By Mark Dawes, Staff Reporter
The Rev. Jean Fairweather-Wilson animatedly makes a point. - Ricardo Makyn / Staff Photographer
Today Mind&Spirit concludes for this year its series on the Theological Late Bloomers persons who at 50 years or older have decided to pursue pastoral or other related ministries.
A CAREER in banking is one of the best foundations one can have for a future in pastoral ministry, says Deacon Jean Fairweather-Wilson, curate at both St Michael's and St. Patrick's churches, in Kingston.
A banker for most of her adult life, Mrs. Fairweather-Wilson was a senior manager at the Bank of Nova Scotia. "Banking is one of the best preparation grounds for pastoring - especially the Bank of Nova Scotia, with its very fiscally sound practices which taught good practices and good judgement. In ScotiaBank you work like a cow and you have to turn you hand mek fashion, you always had to improvise. I was fairly versatile in a lot of banking functions," she said.
In her last few years at BNS, she grew disillusioned with certain management practices and raised her voice against such. But things got to a point where the two parties agreed to a parting of ways. She left Scotia and banking in 1997 and on her terms.
With a handsome parting package, she immediately thrust herself deeply into the work of the Kingston Parish Church where she was a member; and also the work of the Anglican Church's Diocesan Financial Board, which she served as deputy chairman.
As she immersed herself in lay-ministry, the thought of preparing herself for the Anglican priesthood began to grow on her. In February 2000 Deacon Fairweather-Wilson walked down the aisle, a second time, to become the wife of Samuel Wilson, retired psychotherapist and social worker. She was previously married to Geoffrey Fairweather, renowned musician and one-time director of the National Chorale.
Then in September that same year, at 55, she enrolled as a theological student at the United Theological College of the West Indies (UTCWI) in preparation for full-time Christian ministry. Her matriculation in the UTC WI was met with affirmation from her husband, her four children and many who knew her.
It was not much of a surprise to many when they learnt that Mrs. Fairweather-Wilson was studying for the ministry as her caring disposition and her penchant for looking out for the underdog made the enrolment seem like a fulfilment of her
destiny.
By entering UTCWI she was returning to the University of the West Indies to study 33 years after she first graduated. She did her studies then in English and was for a while a teacher of English at Wolmer's Boys' School before she entered banking. She carried a heavy workload while a theology student - so much so that she was able to complete the four-year degree programme in three years. She was graduated with honours and topped her class in the subjects, Contemporary Theology and Preaching.
THEOLOGICAL CONSERVATIVE
Though the product of UTCWI, a liberal seminary, Deacon Fairweather-Wilson is a theological conservative. "I said to them on the campus there, 'Let me tell you all something, I have come here with my Sunday School theology and I am leaving with my Sunday School theology'." As if to test her, this reporter asked her views on Heaven. She replied, emphatically: "Heaven is a place not a state I am a very conservative Christian. I see red when people suggest for example that Jesus lusted after the 'Woman of Samaria', and when they say Jesus must have had some woman in His life. I am not going to sit down and accept blasphemy and think that it is funny."

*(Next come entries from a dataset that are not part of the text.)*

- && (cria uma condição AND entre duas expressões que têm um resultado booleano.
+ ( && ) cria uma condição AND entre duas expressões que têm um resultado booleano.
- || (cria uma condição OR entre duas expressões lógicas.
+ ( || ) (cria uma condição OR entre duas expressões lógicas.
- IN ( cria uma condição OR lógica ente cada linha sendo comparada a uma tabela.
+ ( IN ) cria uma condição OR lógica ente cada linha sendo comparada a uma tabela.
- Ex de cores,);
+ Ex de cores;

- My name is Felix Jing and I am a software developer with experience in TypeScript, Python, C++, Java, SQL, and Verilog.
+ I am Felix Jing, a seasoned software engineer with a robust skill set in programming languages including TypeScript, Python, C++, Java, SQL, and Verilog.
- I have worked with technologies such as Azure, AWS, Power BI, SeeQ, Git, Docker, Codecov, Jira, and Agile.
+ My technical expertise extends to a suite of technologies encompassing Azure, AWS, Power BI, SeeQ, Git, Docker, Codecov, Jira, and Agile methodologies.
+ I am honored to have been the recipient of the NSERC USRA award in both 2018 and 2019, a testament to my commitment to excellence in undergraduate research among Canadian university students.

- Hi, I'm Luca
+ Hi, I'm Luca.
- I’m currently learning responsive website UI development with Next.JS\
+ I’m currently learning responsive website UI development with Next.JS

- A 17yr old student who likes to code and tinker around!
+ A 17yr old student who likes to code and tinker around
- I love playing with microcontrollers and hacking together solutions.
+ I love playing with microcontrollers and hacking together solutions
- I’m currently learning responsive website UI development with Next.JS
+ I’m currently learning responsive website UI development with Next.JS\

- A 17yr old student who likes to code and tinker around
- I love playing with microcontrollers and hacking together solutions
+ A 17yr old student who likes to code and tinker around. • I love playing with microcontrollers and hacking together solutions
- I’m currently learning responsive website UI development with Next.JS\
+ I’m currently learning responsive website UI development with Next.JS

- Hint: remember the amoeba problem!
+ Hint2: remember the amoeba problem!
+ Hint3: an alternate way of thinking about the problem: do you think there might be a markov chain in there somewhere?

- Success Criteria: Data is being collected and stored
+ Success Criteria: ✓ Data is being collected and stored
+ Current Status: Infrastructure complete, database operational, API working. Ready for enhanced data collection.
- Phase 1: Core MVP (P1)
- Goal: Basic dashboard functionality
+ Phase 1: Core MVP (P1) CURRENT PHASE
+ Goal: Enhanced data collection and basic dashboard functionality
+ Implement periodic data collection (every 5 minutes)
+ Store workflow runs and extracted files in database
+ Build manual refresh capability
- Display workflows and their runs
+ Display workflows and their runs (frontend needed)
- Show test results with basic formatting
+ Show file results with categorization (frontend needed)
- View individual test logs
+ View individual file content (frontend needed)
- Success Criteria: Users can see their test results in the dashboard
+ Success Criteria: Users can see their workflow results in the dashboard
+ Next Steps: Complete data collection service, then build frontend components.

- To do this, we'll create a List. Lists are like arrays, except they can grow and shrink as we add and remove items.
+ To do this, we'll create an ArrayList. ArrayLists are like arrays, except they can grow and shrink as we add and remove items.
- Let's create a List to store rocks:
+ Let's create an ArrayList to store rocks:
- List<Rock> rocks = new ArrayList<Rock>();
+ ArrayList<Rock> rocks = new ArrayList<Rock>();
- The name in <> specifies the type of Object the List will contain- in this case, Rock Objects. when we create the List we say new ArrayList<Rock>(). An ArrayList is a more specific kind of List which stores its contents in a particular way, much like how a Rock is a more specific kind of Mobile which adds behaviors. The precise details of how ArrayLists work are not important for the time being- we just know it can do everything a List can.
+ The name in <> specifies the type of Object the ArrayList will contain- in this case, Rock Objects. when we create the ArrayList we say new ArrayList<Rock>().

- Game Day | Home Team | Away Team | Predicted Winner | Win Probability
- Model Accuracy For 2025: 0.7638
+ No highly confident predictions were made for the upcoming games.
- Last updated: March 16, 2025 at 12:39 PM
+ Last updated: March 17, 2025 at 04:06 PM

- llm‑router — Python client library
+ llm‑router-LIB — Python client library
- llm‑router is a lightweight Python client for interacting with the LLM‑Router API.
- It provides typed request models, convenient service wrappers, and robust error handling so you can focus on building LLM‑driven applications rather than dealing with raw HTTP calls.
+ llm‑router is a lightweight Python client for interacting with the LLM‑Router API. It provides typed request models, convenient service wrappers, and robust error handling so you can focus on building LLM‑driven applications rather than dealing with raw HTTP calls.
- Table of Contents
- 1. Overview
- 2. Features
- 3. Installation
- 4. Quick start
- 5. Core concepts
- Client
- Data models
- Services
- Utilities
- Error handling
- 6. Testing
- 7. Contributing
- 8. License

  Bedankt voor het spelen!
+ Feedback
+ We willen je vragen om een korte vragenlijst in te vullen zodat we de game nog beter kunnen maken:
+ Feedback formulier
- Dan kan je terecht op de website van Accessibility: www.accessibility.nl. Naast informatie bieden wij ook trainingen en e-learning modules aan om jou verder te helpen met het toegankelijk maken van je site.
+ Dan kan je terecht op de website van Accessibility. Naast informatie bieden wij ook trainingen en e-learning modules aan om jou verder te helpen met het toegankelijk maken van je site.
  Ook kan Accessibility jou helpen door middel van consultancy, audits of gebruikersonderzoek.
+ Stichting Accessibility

The second of three girls born to Fredrick and Pearl Hibbert. Her father was a detective inspector and her mother a housewife. The Curate has worshipped as an Anglican all her life, except for the period when she was first married. During those years she worshipped in the Baptists Hanover Street Baptist and Barbican
Baptist churches.
During her final year at UTCWI she was assigned to St. Michael's Cure for her pastoral internship. She did so well that the Cure asked that she be given back to them after he graduation.
A former headgirl of St. Hugh's High School for Girls, Mrs. Fairweather-Wilson was ordained to the Diaconate on June 29. She then became a Curate and now works under the pastoral leadership of the Rev. Dr. Alton Tulloch, rector of St. Michael's Cure. Since she entered ministry there, it has come home to her strongly, like a culture shock, the great extent to which people from the elderly to the children need pastoral care. She explained a greater level of pastoral care is needed largely because of "the times in which we live. People need care also because of the economic fall-out that has happened in the country."
She has the highest regard for the members of the congregations she now serves, most of whom are 45 years old or older. She recognises a strong need for her to minister by her presence an incarnational ministry with her parishioners, a lot of whom live in nearby depressed communities. In these formative days of her pastoral career, she is striving to be relevant in ministry accordingly, high on her priorities is getting to know the people. "You can't say you are ministering to people and you don't get to know them.
So I am just trying to get to know them, making their friendship, listening to them and then I know I can take it to another level," she said.
With the ups and downs that pastoral ministry presents, Deacon Fairweather-Wilson has had time to contemplate the career she left behind. Does she miss banking? "No. Not at all." Is her quick response. "What I how realise, is that I was being prepared for the work I am now doing."